Removing the Race Area
While removing the race area may not be much challenging if you have a detailed instruction manual assisting you, putting it back on may turn out to be quite a task. Hence, you would want to make sure you know exctly how to put it back on properly before removing it.
If you’re not sure, simply don’t do it. It should ideally be left to a local dealer anyway.
Getting Rid of the Lint and Dust
Use the nylon brush to remove the lint and dust that may have got into parts of your machine like the area under the feed dogs as well as the race area (that is in the case you do end up removing the race area).
If you’re using canned air as a powerful alternative for the nylon or lint brush, make sure you’re careful with the way you blow the lint. You must blow it OUT of your machine, and not to the inside of it. Also, have at least a 4” distance between the nozzle and the parts you’re blowing, in order to prevent exposing them to moisture which may lead to corrosion.
Also, never use your breath for blowing the lint, as it contains even more moisture than canned air and can lead to a greater risk of corrosion.
Once you have performed these steps, you need to put the race area back into the machine before proceeding with the next steps.
The Next Steps
- Now clean the thread path by removing the side cover. If there’s no side cover, simply use the canned air to clean the thread paths by subjecting the nozzle at the top of the thread paths. This is one of the simpler ways to clean the tension discs.

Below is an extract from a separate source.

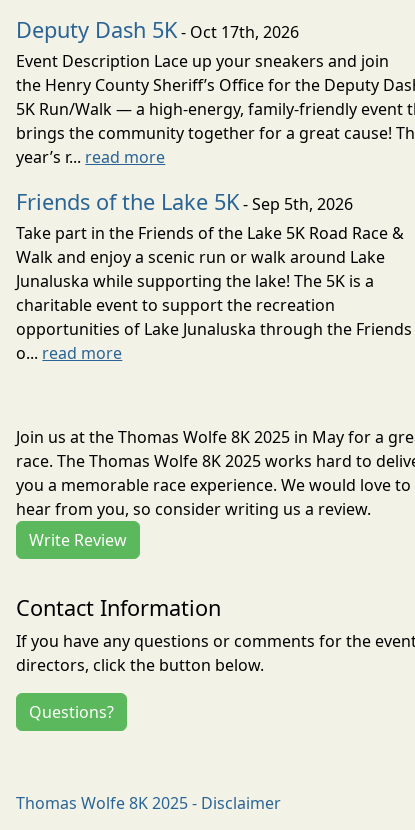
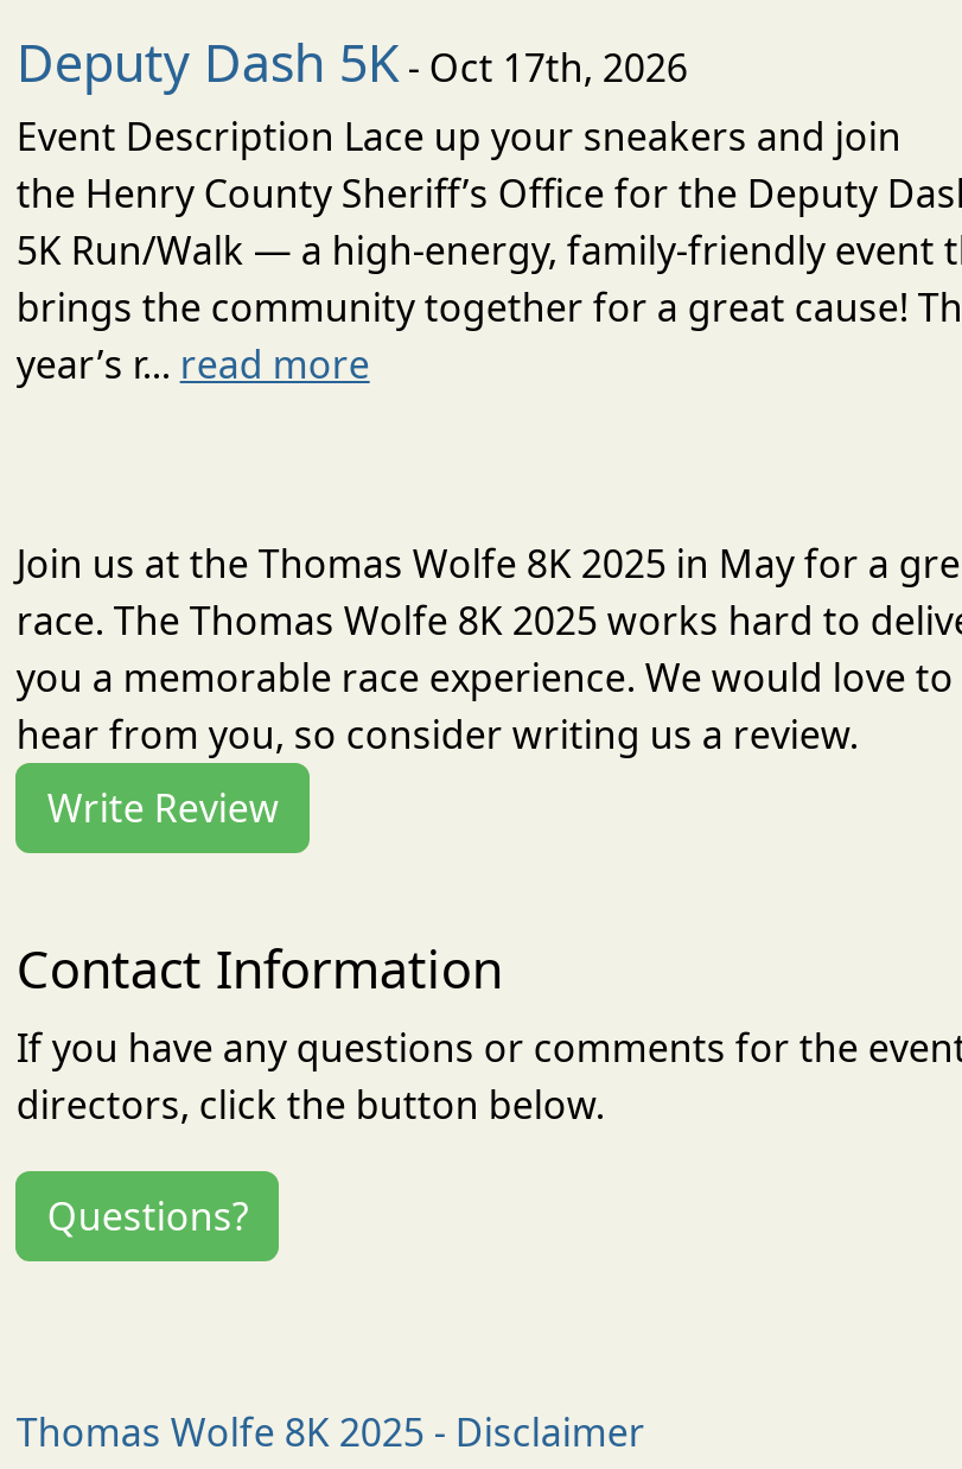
[16,187,412,364] Friends of the Lake 5K- Sep 5th, 2026 | Take part in the Friends of the Lake 5K Road Race & | Walk and enjoy a scenic run or walk around Lake | Junaluska while supporting the lake! The 5K is a | charitable event to support the recreation | opportunities of Lake Junaluska through the Friends | o... read more -> none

- As far as cleaning the exterior of your machine is concerned, you can use a clean, dry and soft cloth for the task.
- Once you’re done with all the above steps, you need to try running the machine without any of the parts (except the race area) being put back on. If it runs smoothly, proceed to the final step below.
- Plug off the machine again, and put all the parts in place carefully. However, don’t insert the old needle; go for a new one instead.
A Word on Cleaning Vintage Sewing Machines
If you’re looking for useful information on how to clean a vintage sewing machine, the steps above may more or less work for it as well. However, you should be using an old toothbrush instead of a brush, and a damp microfiber cloth to get rid of as much dirt, grim and lint as possible.